What to work on:
Every line below is to be copied exactly, with the pictures left out.

______________________________

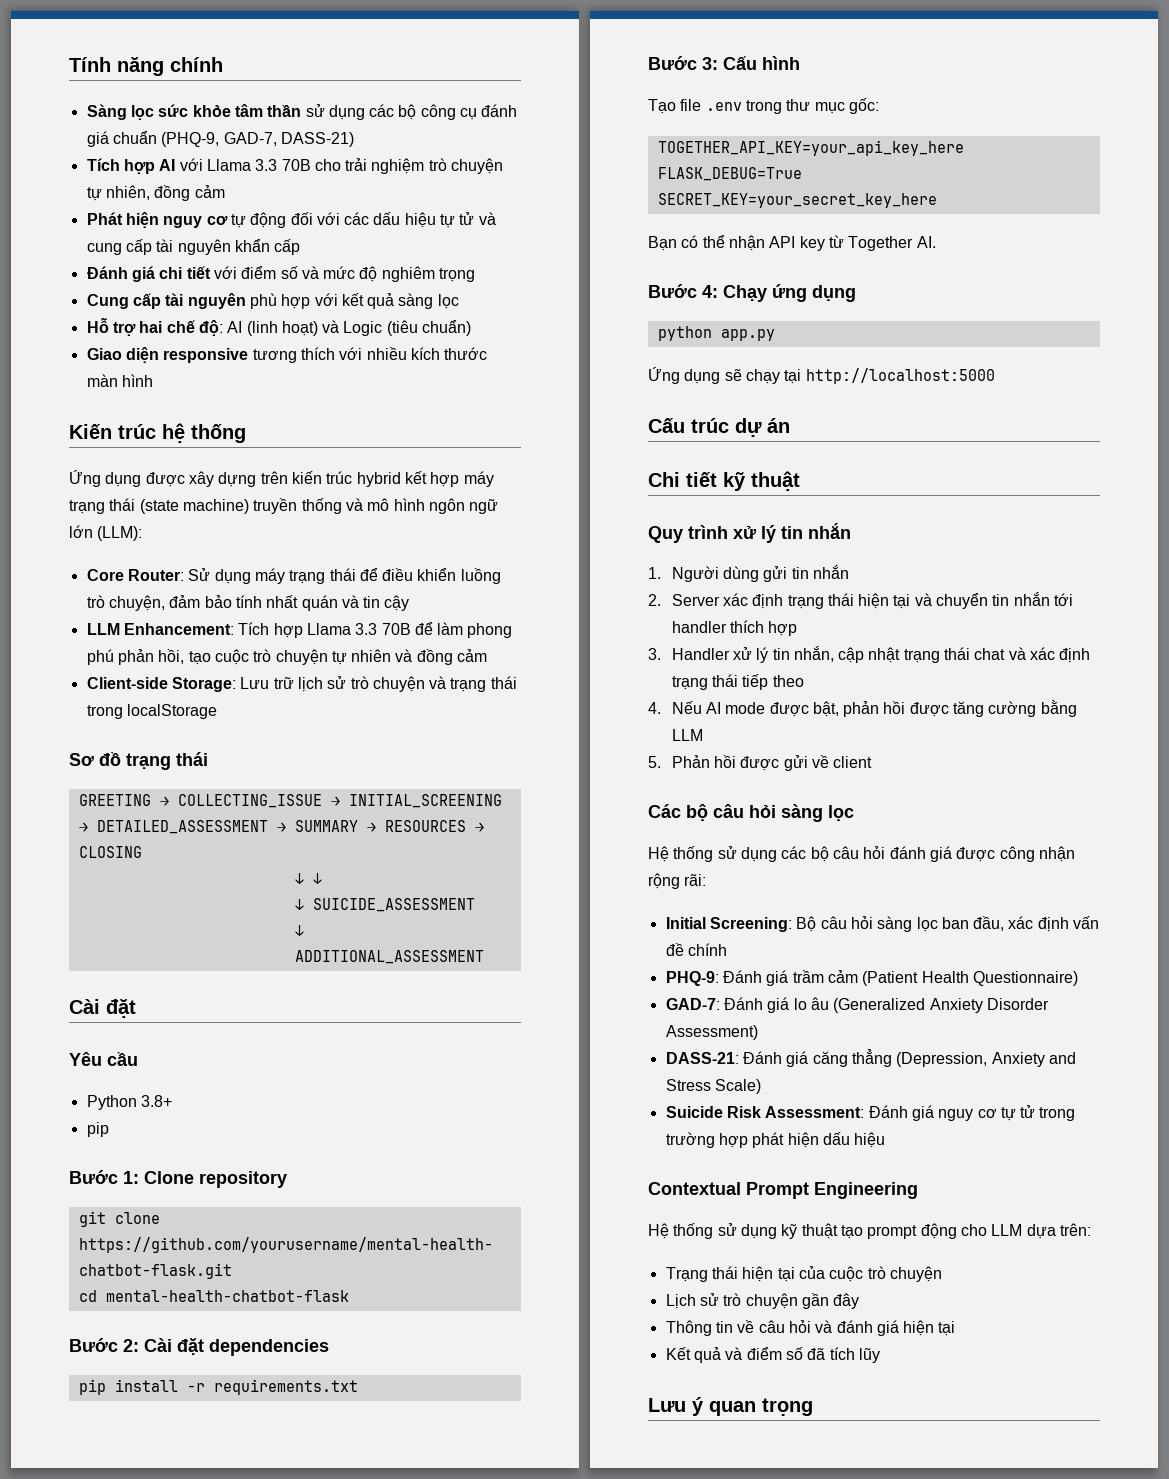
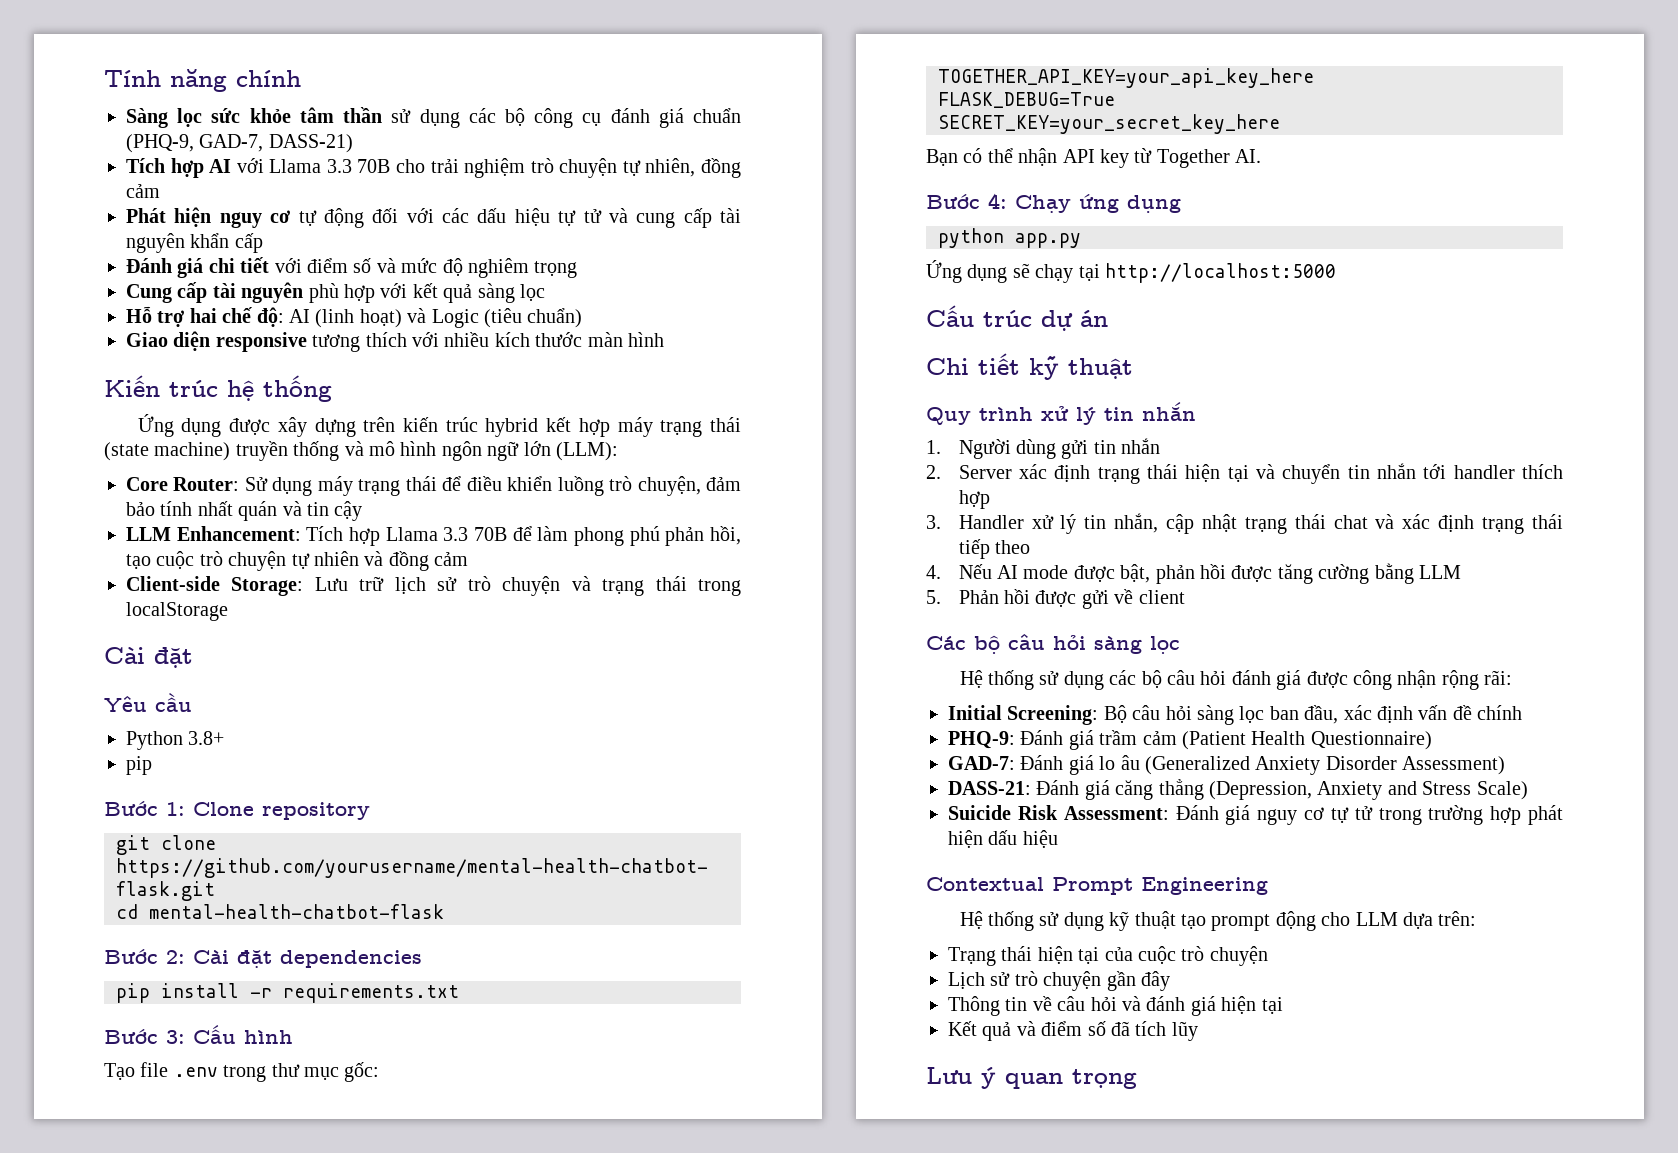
- Sơ đồ trạng thái
- GREETING → COLLECTING_ISSUE → INITIAL_SCREENING → DETAILED_ASSESSMENT → SUMMARY → RESOURCES → CLOSING
- ↓ ↓
- ↓ SUICIDE_ASSESSMENT
- ↓
- ADDITIONAL_ASSESSMENT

______________________________

Result of this task:
- Sơ đồ trạng thái
- GREETING → COLLECTING_ISSUE → INITIAL_SCREENING → DETAILED_ASSESSMENT → SUMMARY → RESOURCES → CLOSING
- ↓ ↓
- ↓ SUICIDE_ASSESSMENT
- ↓
- ADDITIONAL_ASSESSMENT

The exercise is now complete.